Dataset entries section start

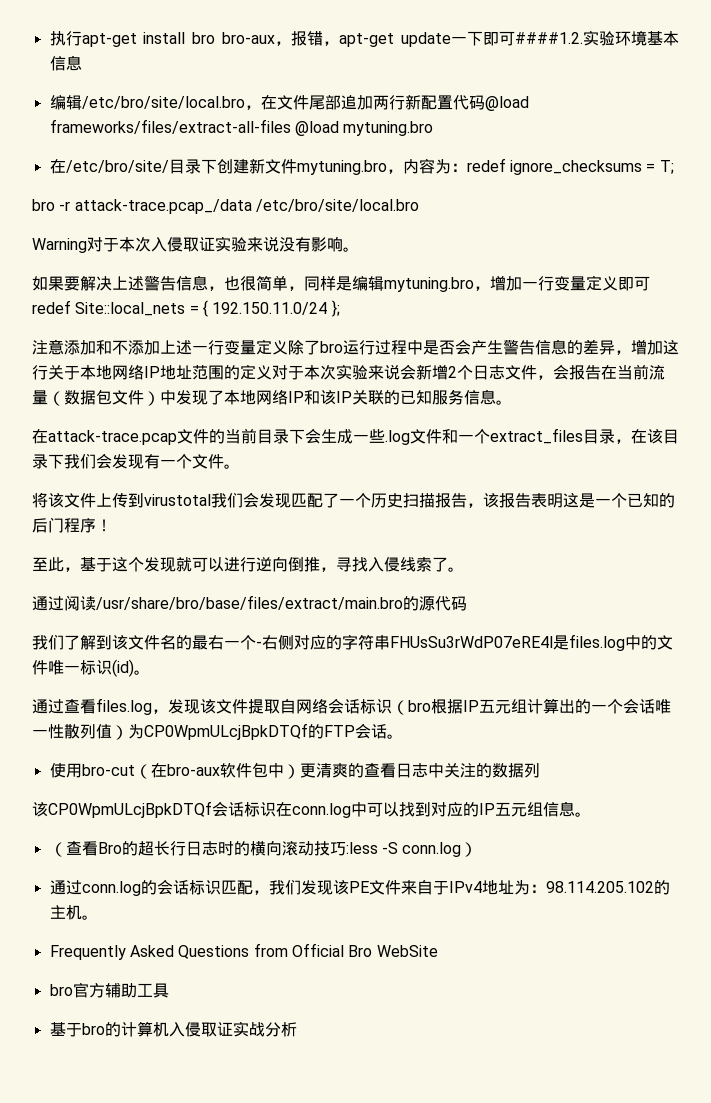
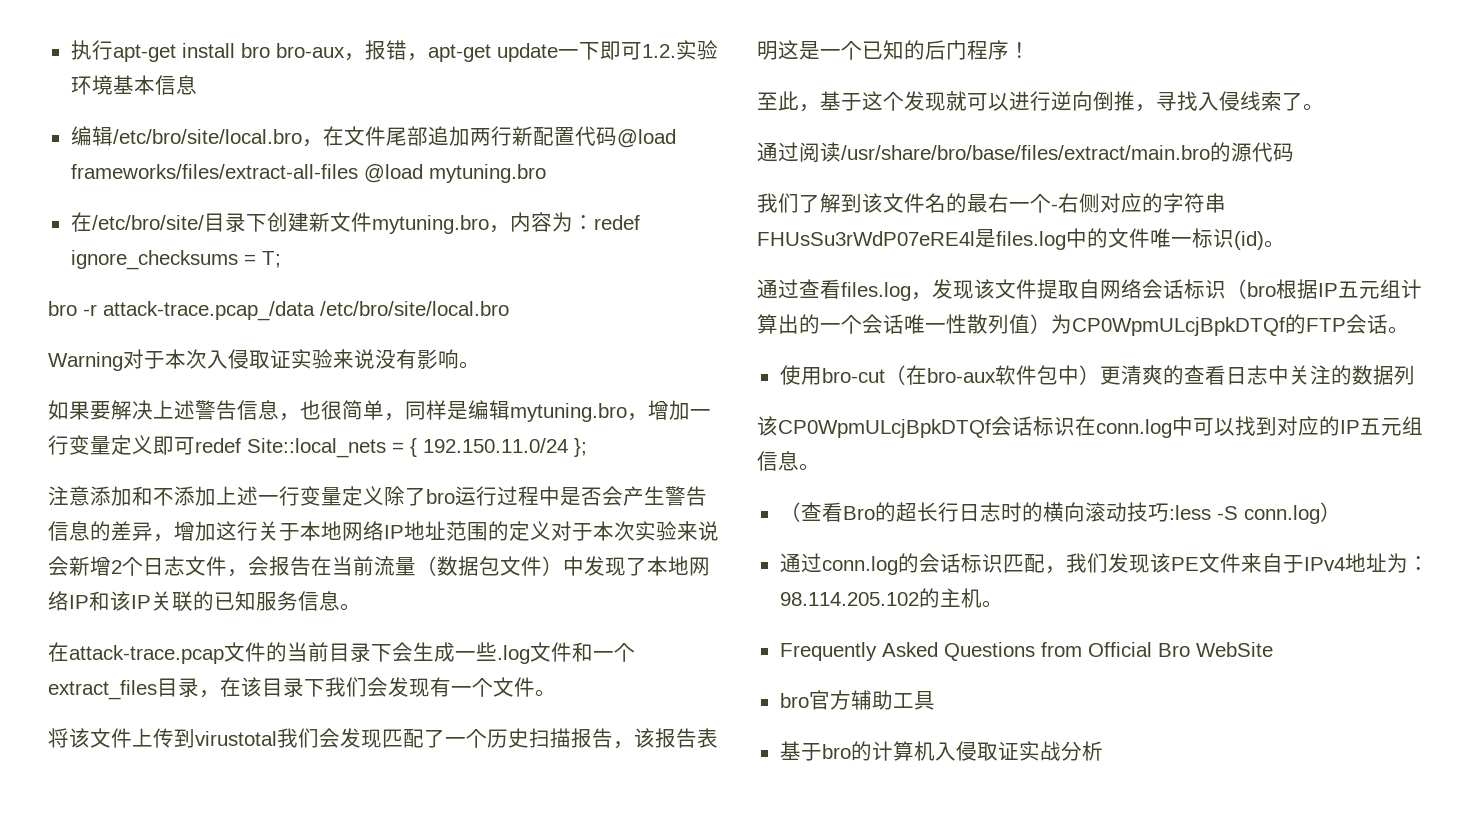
- 执行apt-get install bro bro-aux，报错，apt-get update一下即可####1.2.实验环境基本信息
+ 执行apt-get install bro bro-aux，报错，apt-get update一下即可1.2.实验环境基本信息

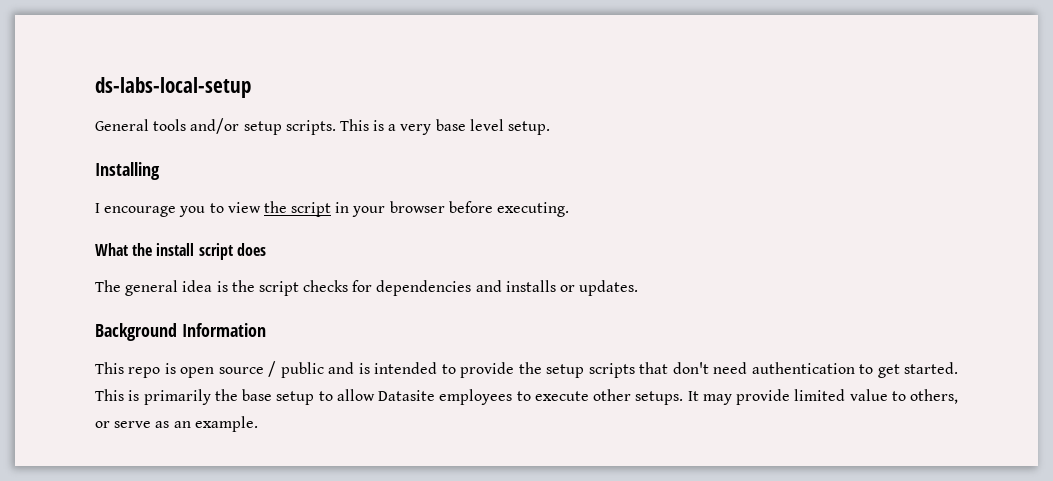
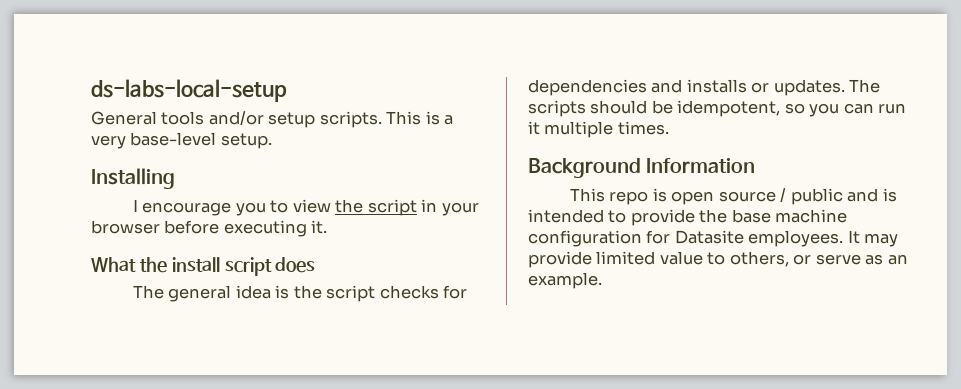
- This is a very base level setup.
+ This is a very base-level setup.
- I encourage you to view the script in your browser before executing.
+ I encourage you to view the script in your browser before executing it.
+ The scripts should be idempotent, so you can run it multiple times.
- This repo is open source / public and is intended to provide the setup scripts that don't need authentication to get started. This is primarily the base setup to allow Datasite employees to execute other setups.
+ This repo is open source / public and is intended to provide the base machine configuration for Datasite employees.

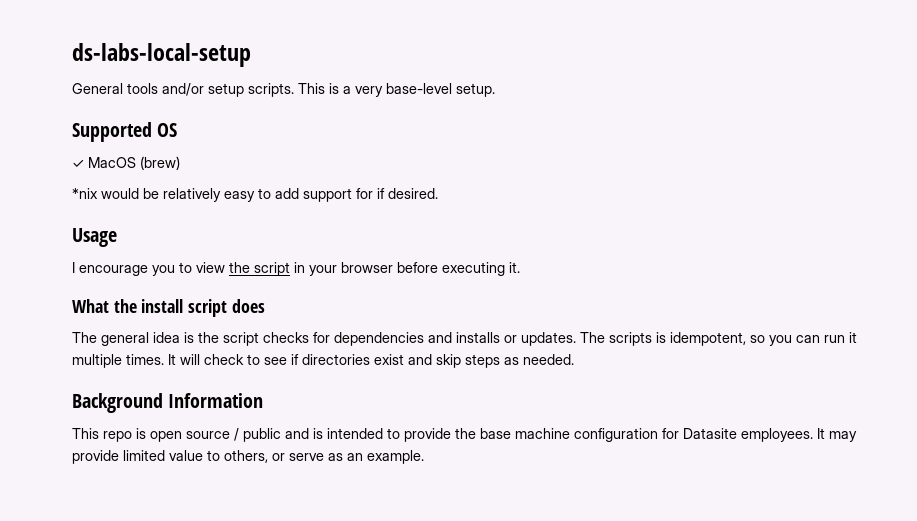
- Installing
+ Supported OS
+ ✓ MacOS (brew)
+ *nix would be relatively easy to add support for if desired.
+ Usage
- The scripts should be idempotent, so you can run it multiple times.
+ The scripts is idempotent, so you can run it multiple times. It will check to see if directories exist and skip steps as needed.

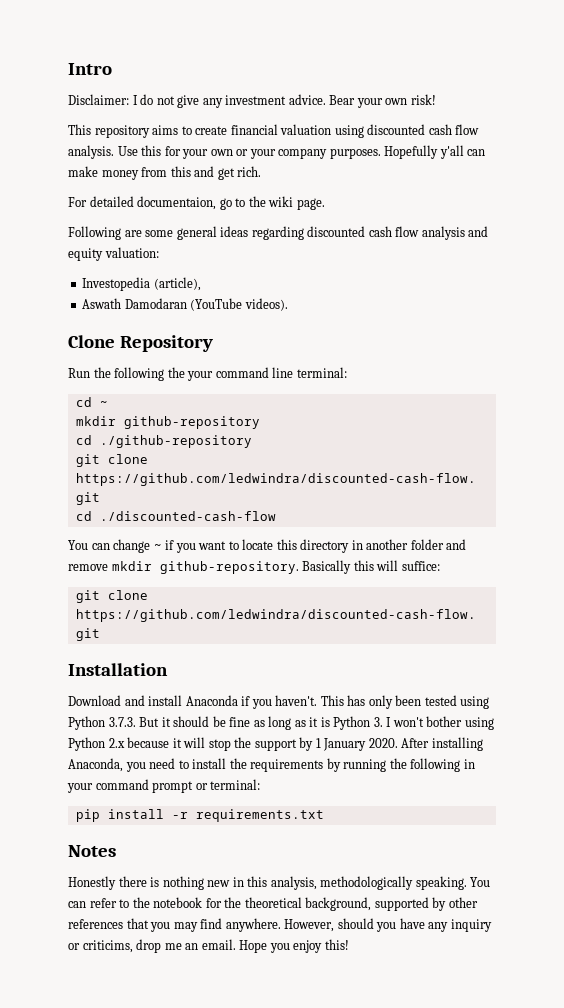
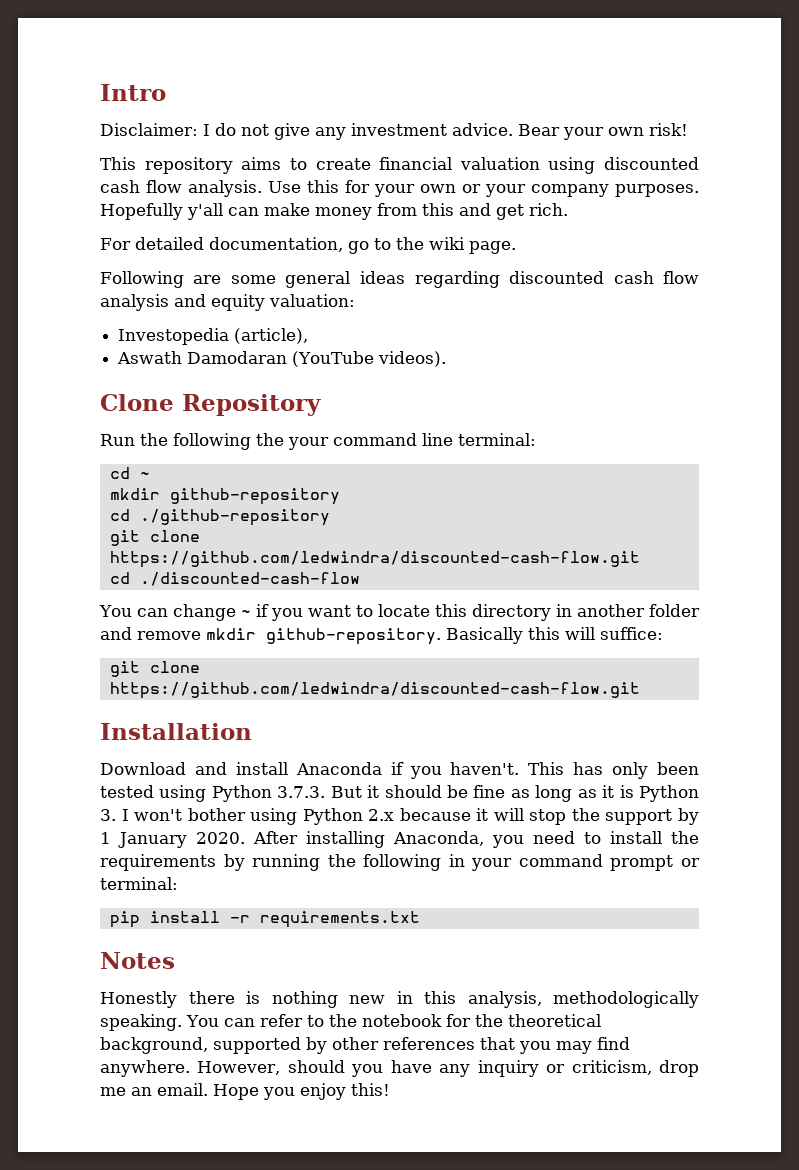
- For detailed documentaion, go to the wiki page.
+ For detailed documentation, go to the wiki page.
- However, should you have any inquiry or criticims, drop me an email.
+ However, should you have any inquiry or criticism, drop me an email.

Dataset entries section end

> **Problem to solve**: Looking at the material above, count the lines that carry the word "source" and answer with the count alone.

> **Exercise solution**: 2